Word by word and line by line, write out all of the records.
--- SUPPLIED RECORDS Enclosed Below ---
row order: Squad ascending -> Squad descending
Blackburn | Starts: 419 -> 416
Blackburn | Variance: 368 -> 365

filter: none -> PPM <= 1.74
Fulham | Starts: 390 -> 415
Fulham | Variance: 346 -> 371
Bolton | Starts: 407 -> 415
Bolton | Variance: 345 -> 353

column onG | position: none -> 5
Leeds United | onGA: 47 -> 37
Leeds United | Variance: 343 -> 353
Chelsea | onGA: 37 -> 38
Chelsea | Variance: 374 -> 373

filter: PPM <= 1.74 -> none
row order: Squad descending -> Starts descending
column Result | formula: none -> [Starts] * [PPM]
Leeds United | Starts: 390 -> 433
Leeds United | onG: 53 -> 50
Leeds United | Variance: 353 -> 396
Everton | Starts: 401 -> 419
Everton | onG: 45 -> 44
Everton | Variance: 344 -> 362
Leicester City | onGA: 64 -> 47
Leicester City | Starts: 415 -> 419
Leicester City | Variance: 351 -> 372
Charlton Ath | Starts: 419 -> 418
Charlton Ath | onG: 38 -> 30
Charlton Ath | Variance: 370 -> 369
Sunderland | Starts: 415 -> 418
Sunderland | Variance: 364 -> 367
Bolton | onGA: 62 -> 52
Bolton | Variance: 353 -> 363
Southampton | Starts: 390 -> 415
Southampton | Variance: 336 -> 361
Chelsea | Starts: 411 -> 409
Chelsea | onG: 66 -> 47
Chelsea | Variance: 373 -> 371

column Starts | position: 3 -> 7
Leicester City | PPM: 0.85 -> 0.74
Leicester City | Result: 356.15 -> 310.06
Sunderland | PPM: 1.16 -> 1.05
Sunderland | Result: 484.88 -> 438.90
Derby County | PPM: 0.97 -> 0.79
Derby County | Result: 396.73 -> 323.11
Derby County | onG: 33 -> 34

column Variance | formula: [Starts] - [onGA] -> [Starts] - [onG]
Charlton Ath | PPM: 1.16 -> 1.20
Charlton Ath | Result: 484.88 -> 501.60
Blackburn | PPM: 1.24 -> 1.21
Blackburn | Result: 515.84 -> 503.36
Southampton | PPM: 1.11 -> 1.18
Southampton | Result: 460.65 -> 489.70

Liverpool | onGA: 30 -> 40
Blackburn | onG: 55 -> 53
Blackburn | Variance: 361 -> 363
--- End of Enclosed SUPPLIED RECORDS ---
PROBLEM SOLUTION:
row order: Squad ascending -> Squad descending
Blackburn | Starts: 419 -> 416
Blackburn | Variance: 368 -> 365

filter: none -> PPM <= 1.74
Fulham | Starts: 390 -> 415
Fulham | Variance: 346 -> 371
Bolton | Starts: 407 -> 415
Bolton | Variance: 345 -> 353

column onG | position: none -> 5
Leeds United | onGA: 47 -> 37
Leeds United | Variance: 343 -> 353
Chelsea | onGA: 37 -> 38
Chelsea | Variance: 374 -> 373

filter: PPM <= 1.74 -> none
row order: Squad descending -> Starts descending
column Result | formula: none -> [Starts] * [PPM]
Leeds United | Starts: 390 -> 433
Leeds United | onG: 53 -> 50
Leeds United | Variance: 353 -> 396
Everton | Starts: 401 -> 419
Everton | onG: 45 -> 44
Everton | Variance: 344 -> 362
Leicester City | onGA: 64 -> 47
Leicester City | Starts: 415 -> 419
Leicester City | Variance: 351 -> 372
Charlton Ath | Starts: 419 -> 418
Charlton Ath | onG: 38 -> 30
Charlton Ath | Variance: 370 -> 369
Sunderland | Starts: 415 -> 418
Sunderland | Variance: 364 -> 367
Bolton | onGA: 62 -> 52
Bolton | Variance: 353 -> 363
Southampton | Starts: 390 -> 415
Southampton | Variance: 336 -> 361
Chelsea | Starts: 411 -> 409
Chelsea | onG: 66 -> 47
Chelsea | Variance: 373 -> 371

column Starts | position: 3 -> 7
Leicester City | PPM: 0.85 -> 0.74
Leicester City | Result: 356.15 -> 310.06
Sunderland | PPM: 1.16 -> 1.05
Sunderland | Result: 484.88 -> 438.90
Derby County | PPM: 0.97 -> 0.79
Derby County | Result: 396.73 -> 323.11
Derby County | onG: 33 -> 34

column Variance | formula: [Starts] - [onGA] -> [Starts] - [onG]
Charlton Ath | PPM: 1.16 -> 1.20
Charlton Ath | Result: 484.88 -> 501.60
Blackburn | PPM: 1.24 -> 1.21
Blackburn | Result: 515.84 -> 503.36
Southampton | PPM: 1.11 -> 1.18
Southampton | Result: 460.65 -> 489.70

Liverpool | onGA: 30 -> 40
Blackburn | onG: 55 -> 53
Blackburn | Variance: 361 -> 363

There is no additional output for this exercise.